This year was my first year as an educator, my first year doing what I have dreamt of doing since I was a young girl. With my first year approaching its end, I was asked to write a post about how my first year as an educator went from start to finish. I feel it is only right I start with what drew me to education in the first place.
As a child you are constantly asked “What do you want to be when you grow?” As far as I can remember, my answer has always been a teacher. Most children do not put much thought behind their answer, but I always had several reasons why I thought education was the career for me. For starters, both my parents were educators and coaches, which I think first put the thought of teaching for a living on my radar. To see both my parents respected and loved by the community made me want such prestige in a career. I remember witnessing my parent’s students grow up right in front of our eyes. They would stop by years later after school to visit my parents, chatting about the positive impact my parents had on their lives. I desired to impact young people in that very same way. Then there’s all the breaks, I thought it would be pretty nice to have the summers off, and every other holiday for that matter. As I grew older that turned into an even greater plus as I began considering having children of my own. I have always been very family oriented and teaching seemed to just fit.
I began applying to several schools where I received several callbacks and interviews. I was extremely excited, but also nervous, as the calls were rolling in. Since I had never taught before or interviewed for teaching positions, I started researching possible questions that might be asked. Interviews were coming and going and I wasn’t receiving any callbacks. I concluded it was either I did not interview well or I looked so young, which was a topic at every Interview. Maybe they thought I wouldn’t have classroom management. Whatever the case maybe, I eventually received a job offer to teach 6th grade Social Studies. My dreams were coming true and I was all too ready to prove I could be a great educator.
At the beginning of the year, during pre-planning, I was very nervous but optimistic about the upcoming school year. However, meeting and talking to several teachers gave me mixed emotions of how teaching would actually be for me. Yet most fellow teachers were very reassuring, some weren’t so much. I got the feeling they assumed I would not be able to handle middle school aged children. Once again, I believe it was because of my appearance and demeanor. Some bashed teaching so bad I began to wonder if I was going to enjoy it. I was introduced to my room and immediately felt overwhelmed. I didn’t know where to start. Students would be here in a week. At open house, I tried my hardest not to appear as if this was my first time doing this. As the room filled up with eager parents and hesitant upcoming students, I introduced myself. Some struggled to find the teacher in the room, and I was constantly reminded I looked like one of the kids. Through it all, I had hoped I made a good first impression.

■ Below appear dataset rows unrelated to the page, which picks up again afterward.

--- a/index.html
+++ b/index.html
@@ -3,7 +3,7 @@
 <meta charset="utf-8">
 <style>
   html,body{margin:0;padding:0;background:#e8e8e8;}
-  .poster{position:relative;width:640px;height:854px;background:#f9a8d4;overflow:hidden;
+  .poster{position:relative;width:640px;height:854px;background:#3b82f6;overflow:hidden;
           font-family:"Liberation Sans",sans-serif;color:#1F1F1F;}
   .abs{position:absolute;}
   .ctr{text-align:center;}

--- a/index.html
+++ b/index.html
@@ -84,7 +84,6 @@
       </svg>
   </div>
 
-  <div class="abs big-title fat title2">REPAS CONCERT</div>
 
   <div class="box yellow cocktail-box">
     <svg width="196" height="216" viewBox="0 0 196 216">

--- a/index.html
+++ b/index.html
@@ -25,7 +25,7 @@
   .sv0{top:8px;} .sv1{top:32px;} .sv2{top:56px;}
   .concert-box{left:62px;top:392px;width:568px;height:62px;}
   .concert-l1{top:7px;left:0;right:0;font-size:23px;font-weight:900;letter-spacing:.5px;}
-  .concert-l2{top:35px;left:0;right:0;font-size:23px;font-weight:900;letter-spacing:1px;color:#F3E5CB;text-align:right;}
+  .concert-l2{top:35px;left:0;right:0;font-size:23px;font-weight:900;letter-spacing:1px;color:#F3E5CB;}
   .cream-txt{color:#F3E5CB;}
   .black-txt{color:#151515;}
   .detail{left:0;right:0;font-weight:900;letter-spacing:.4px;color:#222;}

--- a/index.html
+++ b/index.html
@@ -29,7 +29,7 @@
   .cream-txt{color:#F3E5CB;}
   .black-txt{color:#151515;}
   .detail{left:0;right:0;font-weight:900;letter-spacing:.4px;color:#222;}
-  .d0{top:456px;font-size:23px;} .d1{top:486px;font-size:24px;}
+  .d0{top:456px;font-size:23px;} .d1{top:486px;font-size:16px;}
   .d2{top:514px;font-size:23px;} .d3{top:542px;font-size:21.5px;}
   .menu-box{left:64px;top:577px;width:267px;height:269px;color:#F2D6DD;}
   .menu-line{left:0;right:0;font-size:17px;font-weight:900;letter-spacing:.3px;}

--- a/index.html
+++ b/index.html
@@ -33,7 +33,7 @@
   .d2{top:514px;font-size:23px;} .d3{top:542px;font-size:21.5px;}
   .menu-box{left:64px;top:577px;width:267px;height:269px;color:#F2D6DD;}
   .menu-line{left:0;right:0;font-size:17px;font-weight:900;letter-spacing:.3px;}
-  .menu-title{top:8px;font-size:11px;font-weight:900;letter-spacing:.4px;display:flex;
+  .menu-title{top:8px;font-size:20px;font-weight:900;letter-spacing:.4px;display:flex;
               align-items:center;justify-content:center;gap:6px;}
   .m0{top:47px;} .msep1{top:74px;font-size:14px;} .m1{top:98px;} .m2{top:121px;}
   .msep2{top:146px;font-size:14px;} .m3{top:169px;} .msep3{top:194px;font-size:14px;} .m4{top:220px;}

As school started I was asked to be involved in several different in-school activities which I politely declined. I was told to never take on too much as a first-year teacher. I was overcome with the extra paperwork and tasks that were asked of me because I had never done them before. I reached out to the administration, but they were all busy with their own tasks. No one really sat down to show me how these things were supposed to be done. I was just given a quick review and a due date. As the school year went on things started getting more familiar, and I started feeling more comfortable as an educator. I had stressed rules and procedures at the beginning of the school year, another tip I was given, so class for the most part was smooth. I was growing more confident and aware of my abilities to teach and to teach well. My test scores were not bad and my relationship with my students were developing. I was learning them and they were learning me. Most importantly, my relationship with my team had grown to be supportive.

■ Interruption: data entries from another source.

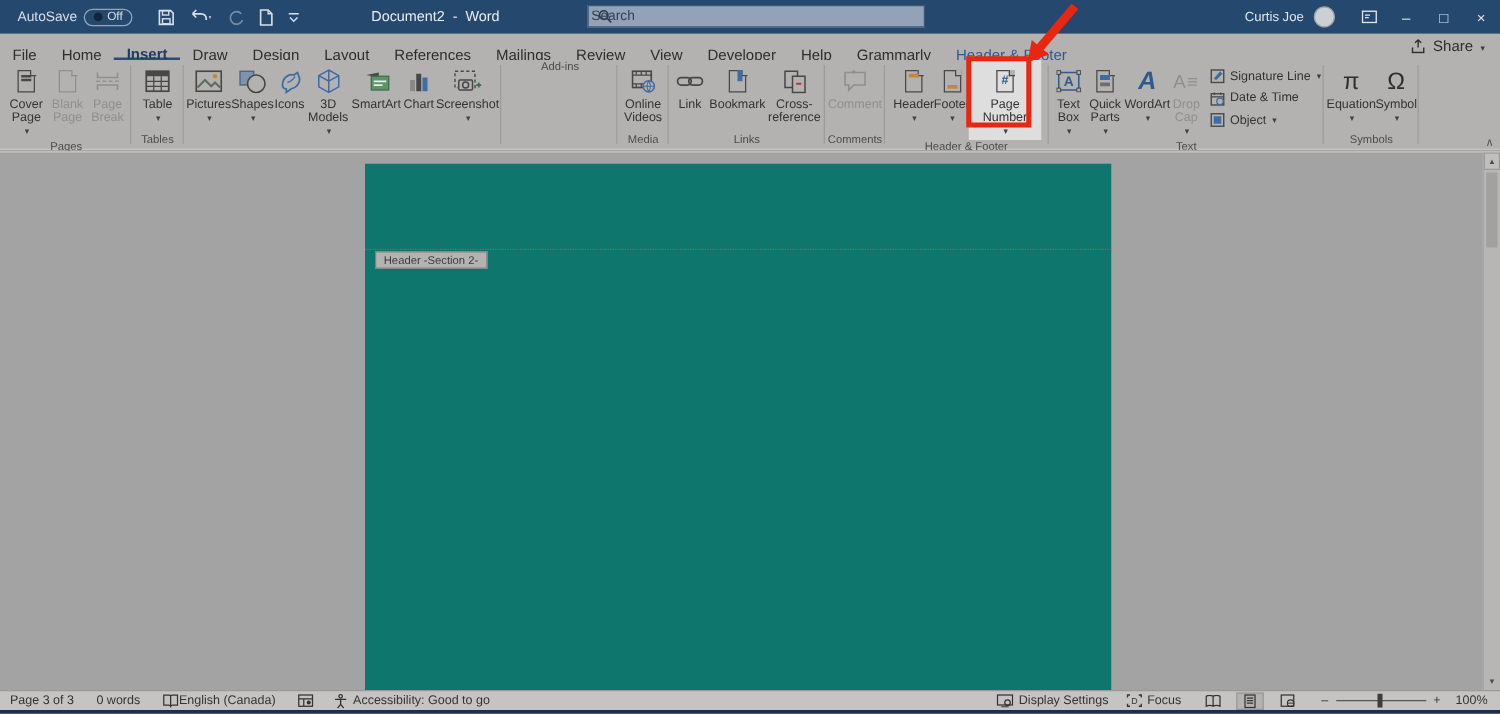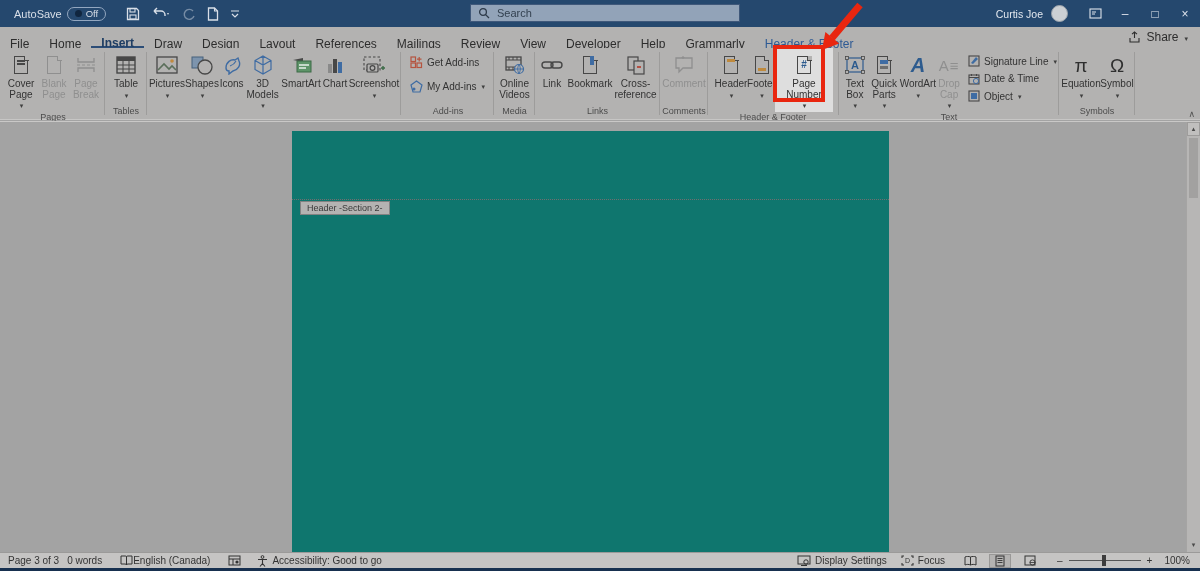--- a/index.html
+++ b/index.html
@@ -142,6 +142,7 @@
       </span>
     </div>
   </div>
+  <div class="doc-title">Document2  -  Word</div>
   <div class="searchbox">
     <svg style="position:absolute;left:7px" width="12" height="12" viewBox="0 0 12 12">
         <circle cx="5" cy="5" r="3.4" fill="none" stroke="#2d3a49" stroke-width="1.3"></circle>

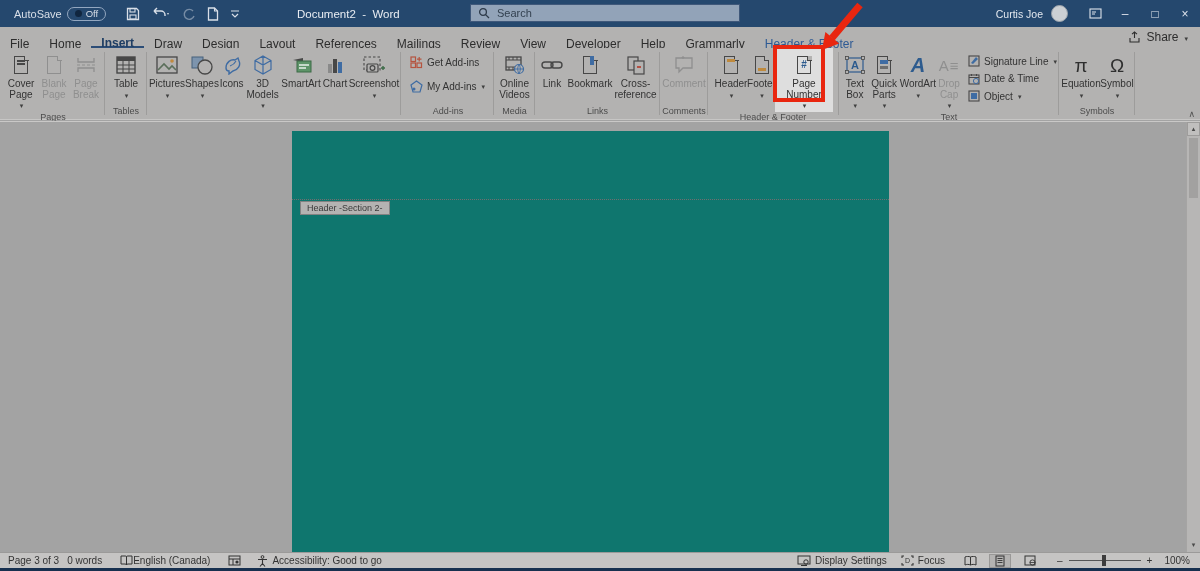--- a/index.html
+++ b/index.html
@@ -20,7 +20,7 @@
   .doc-title{position:absolute;left:297px;top:0;height:27px;display:flex;align-items:center;
     color:#e9edf3;font-size:11.5px;white-space:pre;}
   .searchbox{position:absolute;left:470px;top:4px;width:270px;height:18px;background:#92a3b8;
-    border:1px solid #3f587a;display:flex;align-items:center;gap:8px;padding-left:24px;}
+    border:1px solid #3f587a;display:flex;align-items:center;gap:8px;}
   .searchbox input{background:transparent;border:none;outline:none;font-size:11px;color:#273240;
     font-family:"Liberation Sans",sans-serif;width:200px;}
   .searchbox input::placeholder{color:#334150;opacity:1;}

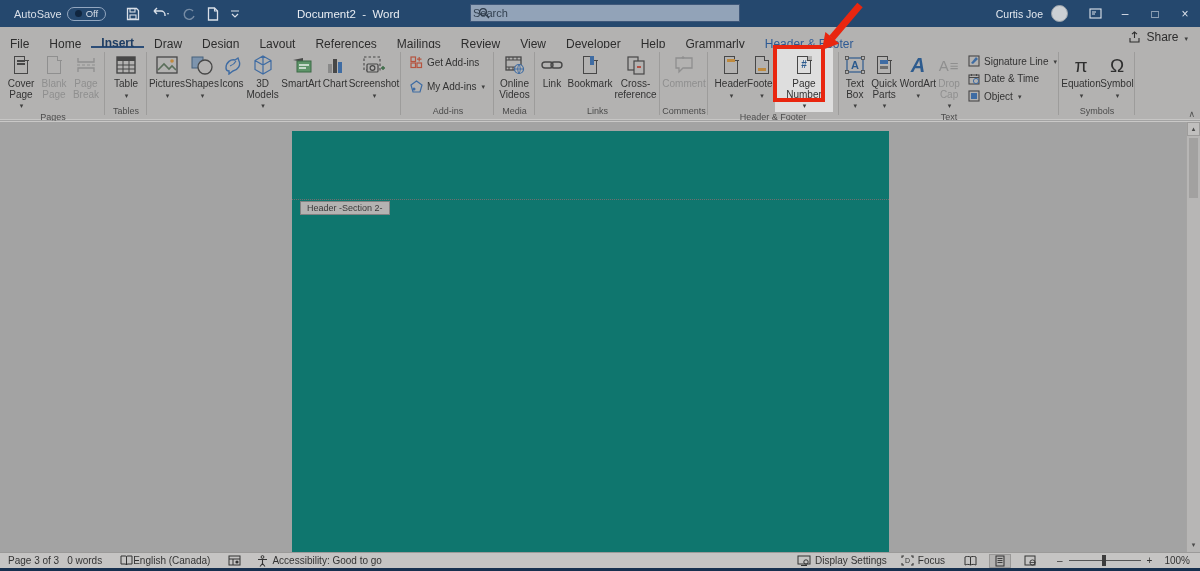--- a/index.html
+++ b/index.html
@@ -319,25 +319,6 @@
   <div class="gsep" style="left:400px"></div>
 
   <div class="group" style="left:404px;width:88px">
-    <div class="gcontent" style="flex-direction:column;padding:7px 0 0 6px;gap:8px;align-items:flex-start">
-      <div class="smallrow">
-        <svg width="13" height="13" viewBox="0 0 13 13">
-            <rect x="1" y="1" width="4.5" height="4.5" fill="none" stroke="#b5543f" stroke-width="1.2"></rect>
-            <rect x="1" y="7" width="4.5" height="4.5" fill="none" stroke="#b5543f" stroke-width="1.2"></rect>
-            <rect x="7" y="7" width="4.5" height="4.5" fill="none" stroke="#b5543f" stroke-width="1.2"></rect>
-            <path d="M9.2 1v4.5M7 3.2h4.5" stroke="#b5543f" stroke-width="1.2"></path>
-          </svg>
-        <span>Get Add-ins</span>
-      </div>
-      <div class="smallrow">
-        <svg width="13" height="13" viewBox="0 0 13 13">
-            <path d="M6.5 1 12 5 10 12 3 12 1 5z" fill="none" stroke="#3f6ca3" stroke-width="1.2"></path>
-            <circle cx="4" cy="9" r="1.5" fill="#3f6ca3"></circle>
-          </svg>
-        <span>My Add-ins</span>
-        <span class="chev"></span>
-      </div>
-    </div>
     <div class="glabel">Add-ins</div>
   </div>
   <div class="gsep" style="left:493px"></div>

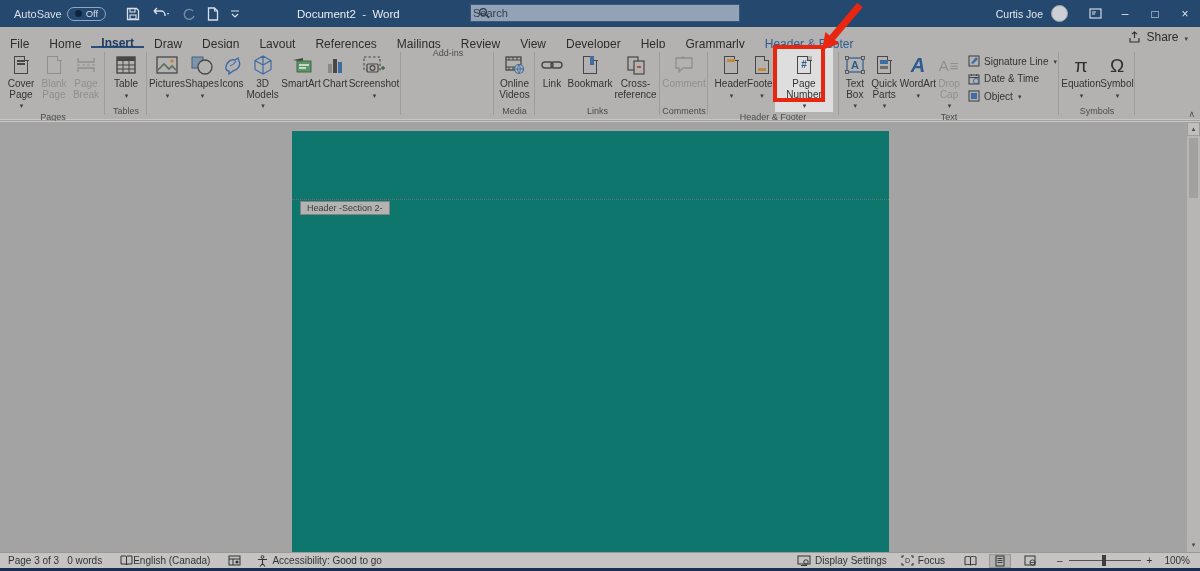--- a/index.html
+++ b/index.html
@@ -536,7 +536,7 @@
 
 <div class="statusbar">
   <span class="sb-item" style="margin-left:8px">Page 3 of 3</span>
-  <span class="sb-item" style="margin-left:8px">0 words</span>
+  <span class="sb-item" style="margin-left:18px">0 words</span>
   <span class="sb-item" style="margin-left:18px">
     <svg width="13" height="11" viewBox="0 0 13 11">
         <path d="M1 1h4.5c.6 0 1 .4 1 1v8c-.3-.5-.6-1-1.3-1H1zM12 1H7.5c-.6 0-1 .4-1 1v8c.3-.5.6-1 1.3-1H12z" fill="none" stroke="#333" stroke-width="1"></path>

Now that it is the end of school, I recognize that teaching is not what I expected it to be to say the least. There is a lot of paperwork that does not directly involve lessons or lesson planning, and as an educator, your workday does not end at dismissal. In my opinion, effective educators spend a lot of their personal time working, which their mediocre salary does not compensate. Many times teachers hear more complaints and insults, rather than compliments and gratitude. The lack of administrative support coupled with large classroom sizes make it harder to reach the children who are there to learn. One thing that I have enjoyed however is the children. I love planning lessons that my students enjoy. I love seeing them finally get a concept that they had been struggling with. I love teaching, just hate the negatives that come with it. I have learned through my first year of teaching that I do want to continue to work with children in some way; however, teaching is not the career in which I would like to remain.
Even though I faced many obstacles throughout my first year and realized teaching was not my calling, overall it was a good experience. I credit my success as a first year educator to my team who guided me throughout the year. At the beginning of the school year, I was shocked at how much time I was working outside the regular workday, and was quite overwhelmed. However as the year went on I became more time efficient and comfortable in completing those task. My team guided me and helped me with things that could have been detrimental to a first year teacher, such as taking on too much responsibility or not stressing rules and procedures at the very beginning. Teaching is a very taxing profession, but having good educators surrounding you takes away some of that stress.